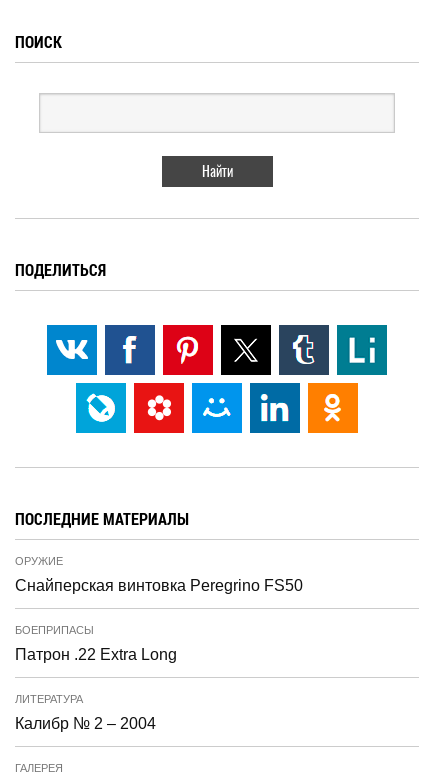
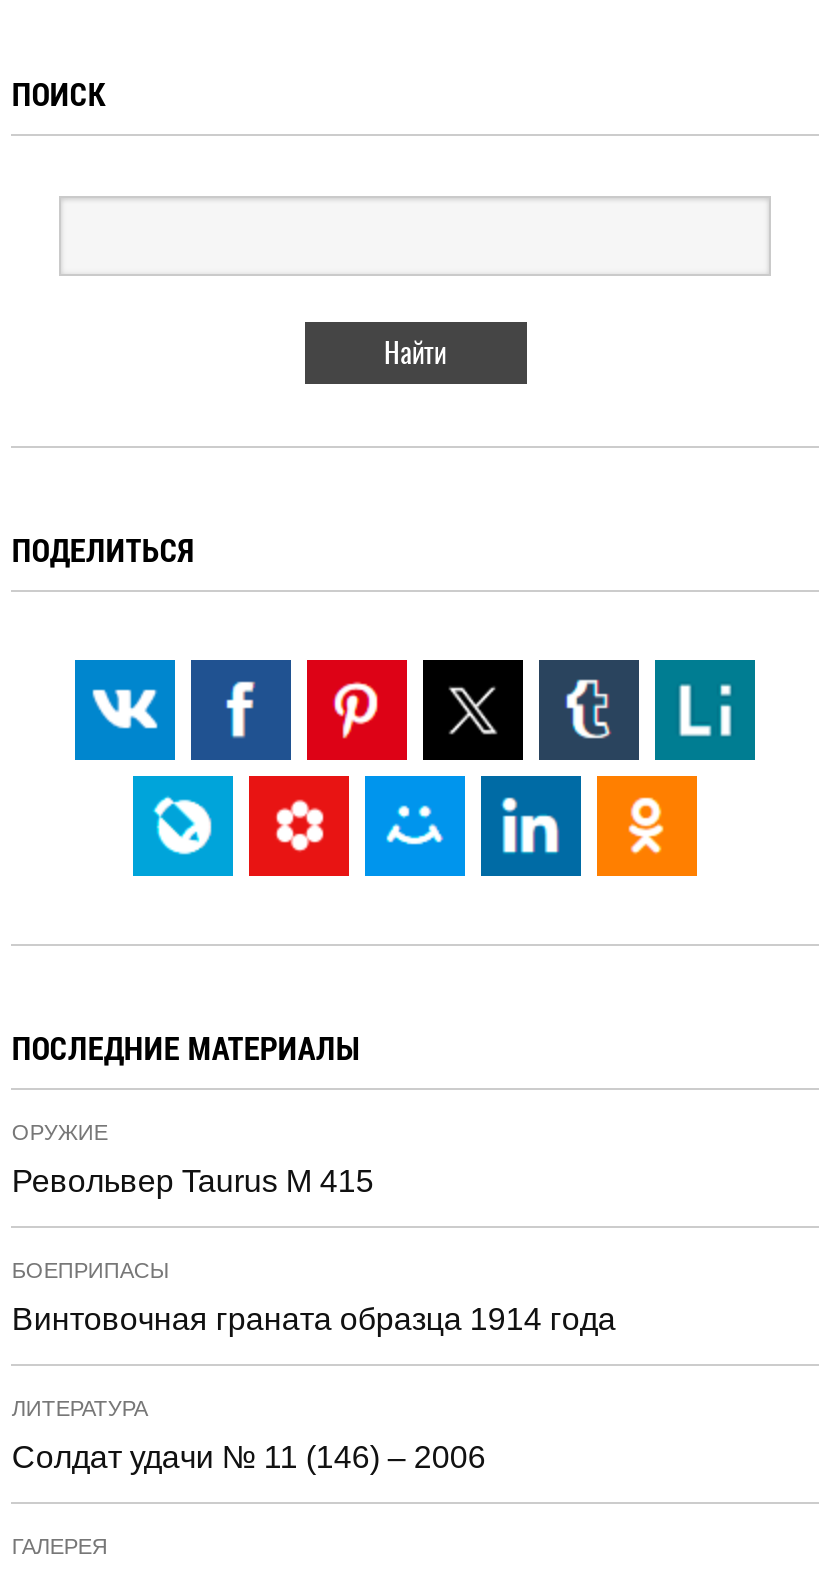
- Снайперская винтовка Peregrino FS50
+ Револьвер Taurus M 415

- Патрон .22 Extra Long
+ Винтовочная граната образца 1914 года

- Калибр № 2 – 2004
+ Солдат удачи № 11 (146) – 2006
§ §
Description of the task — Since only the text is wanted, repeat all the records above exactly and omit the pictures.

Solution to this problem —
- Снайперская винтовка Peregrino FS50
+ Револьвер Taurus M 415

- Патрон .22 Extra Long
+ Винтовочная граната образца 1914 года

- Калибр № 2 – 2004
+ Солдат удачи № 11 (146) – 2006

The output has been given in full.